**SUPPLIED ENTRIES**
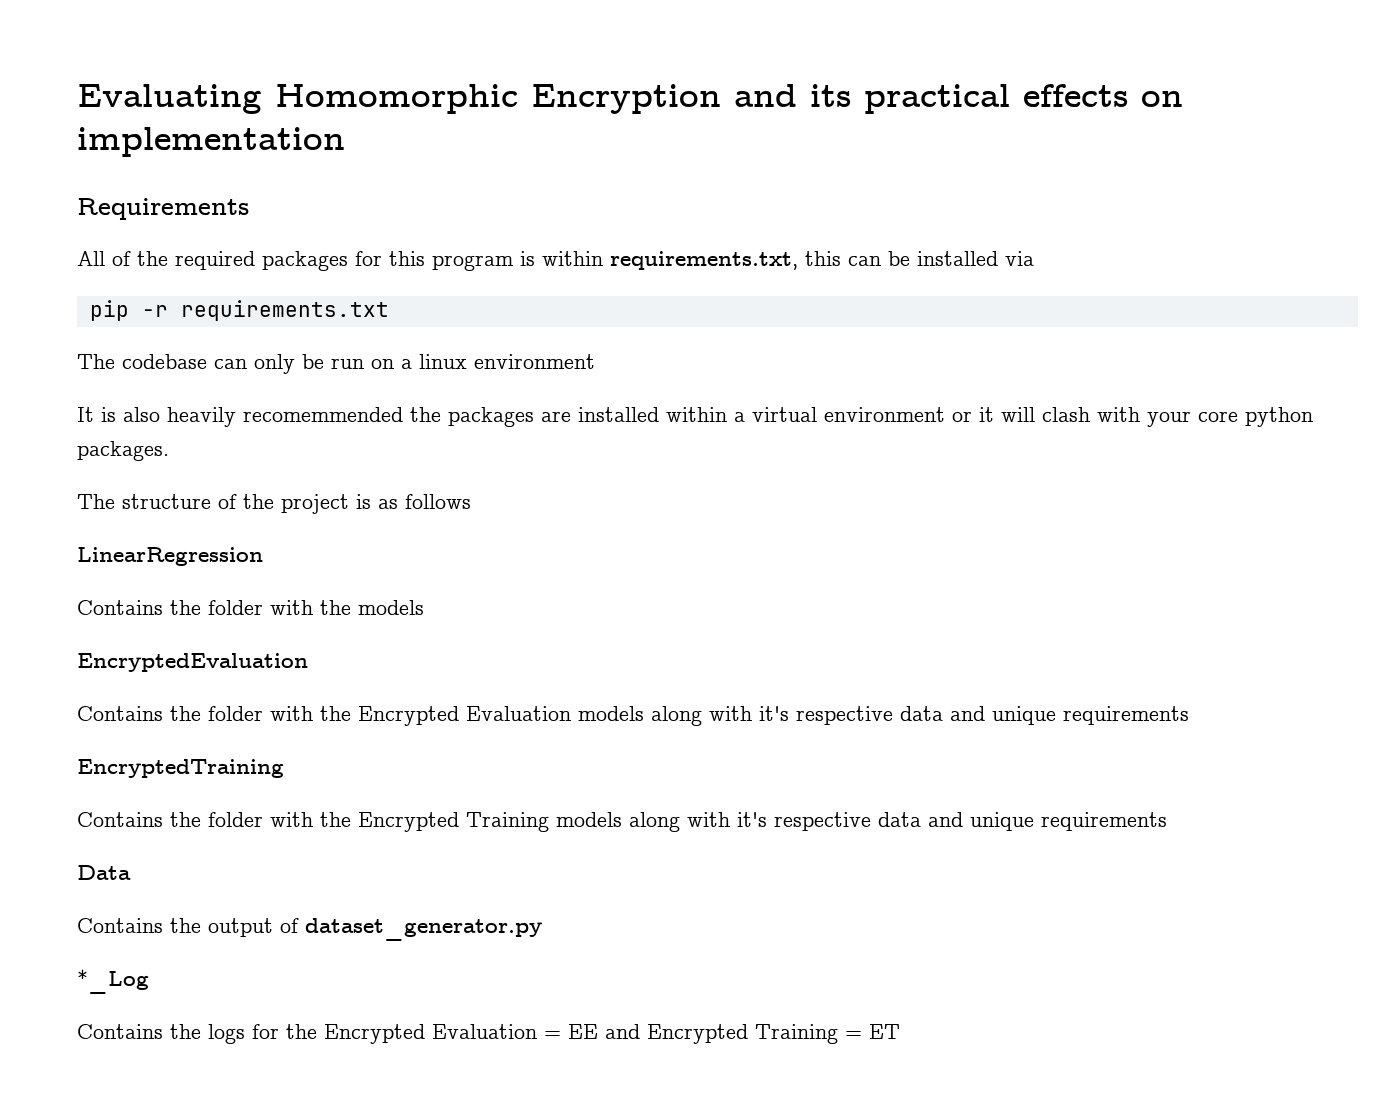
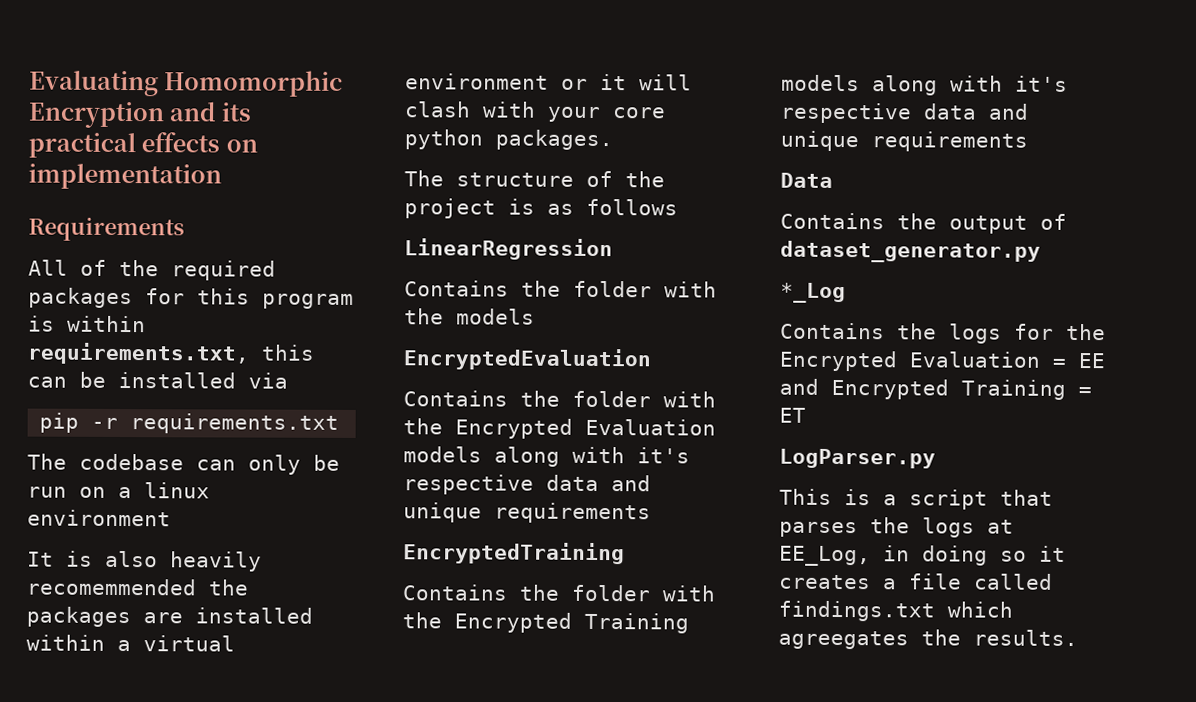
(900, 1031) none -> [779,448,936,469] [779,488,1053,510] [779,517,1014,538] [779,545,1066,567] [779,573,1053,590] [778,600,1013,622] [778,629,1078,650] // LogParser.py // This is a script that parses the logs at EE_Log, in doing so it creates a file called findings.txt which agreegates the results.

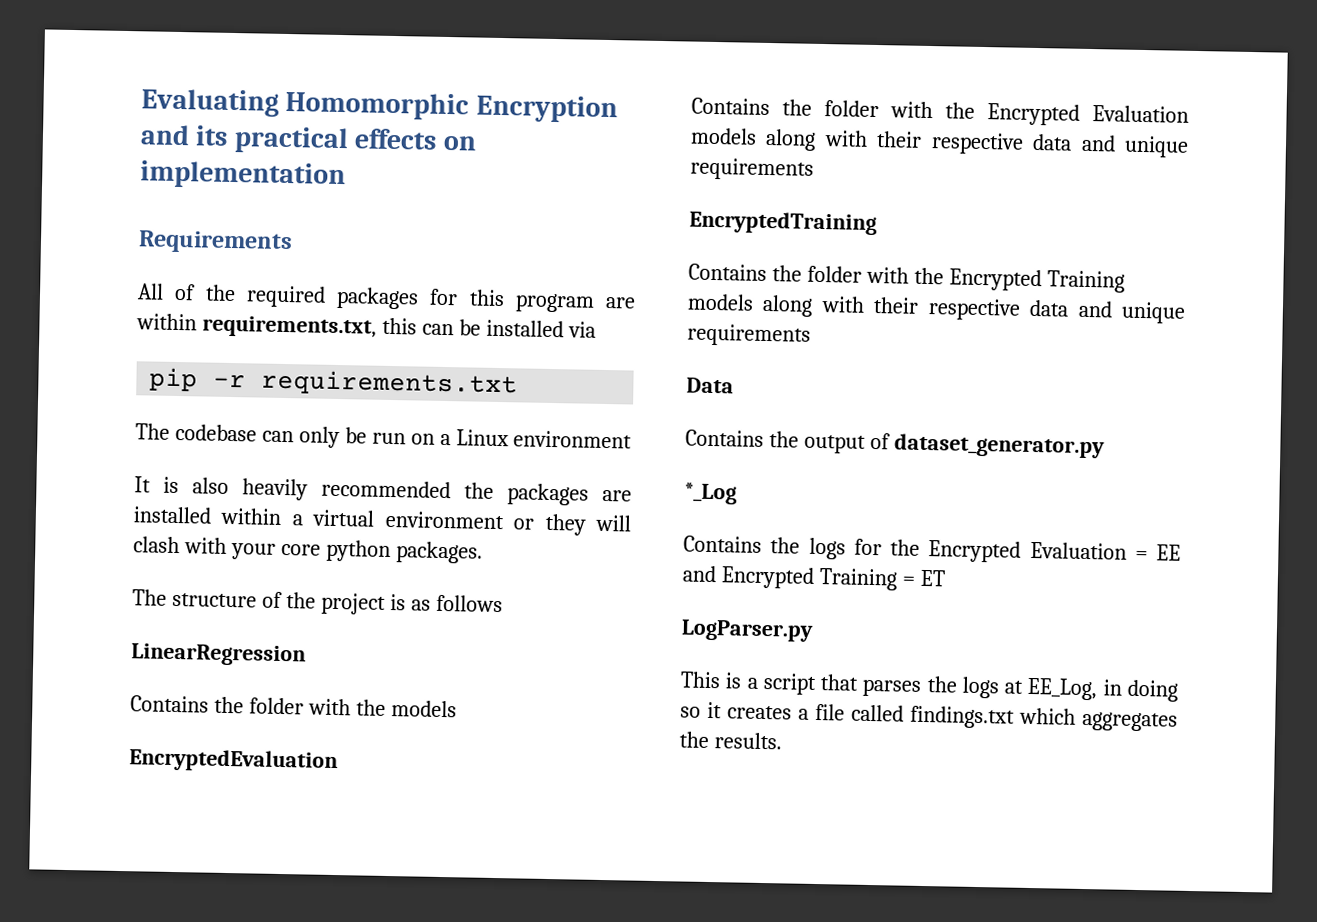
[28,315,55,332] is -> [605,296,636,309] are
[144,482,210,499] linux -> [455,429,509,447] Linux
[26,578,197,596] recomemmended -> [321,479,451,499] recommended
[600,74,627,91] it -> [544,513,586,536] they
[637,447,690,464] it's -> [876,131,923,148] their
[1015,75,1068,92] it's -> [873,296,920,314] their
[778,630,909,650] agreegates -> [1082,711,1178,732] aggregates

**INSTRUCTIONS TO FOLLOW**
Each line that includes the string "their" should be copied from the data.

**RESPONSE TO THE EXERCISE**
[637,447,690,464] it's -> [876,131,923,148] their
[1015,75,1068,92] it's -> [873,296,920,314] their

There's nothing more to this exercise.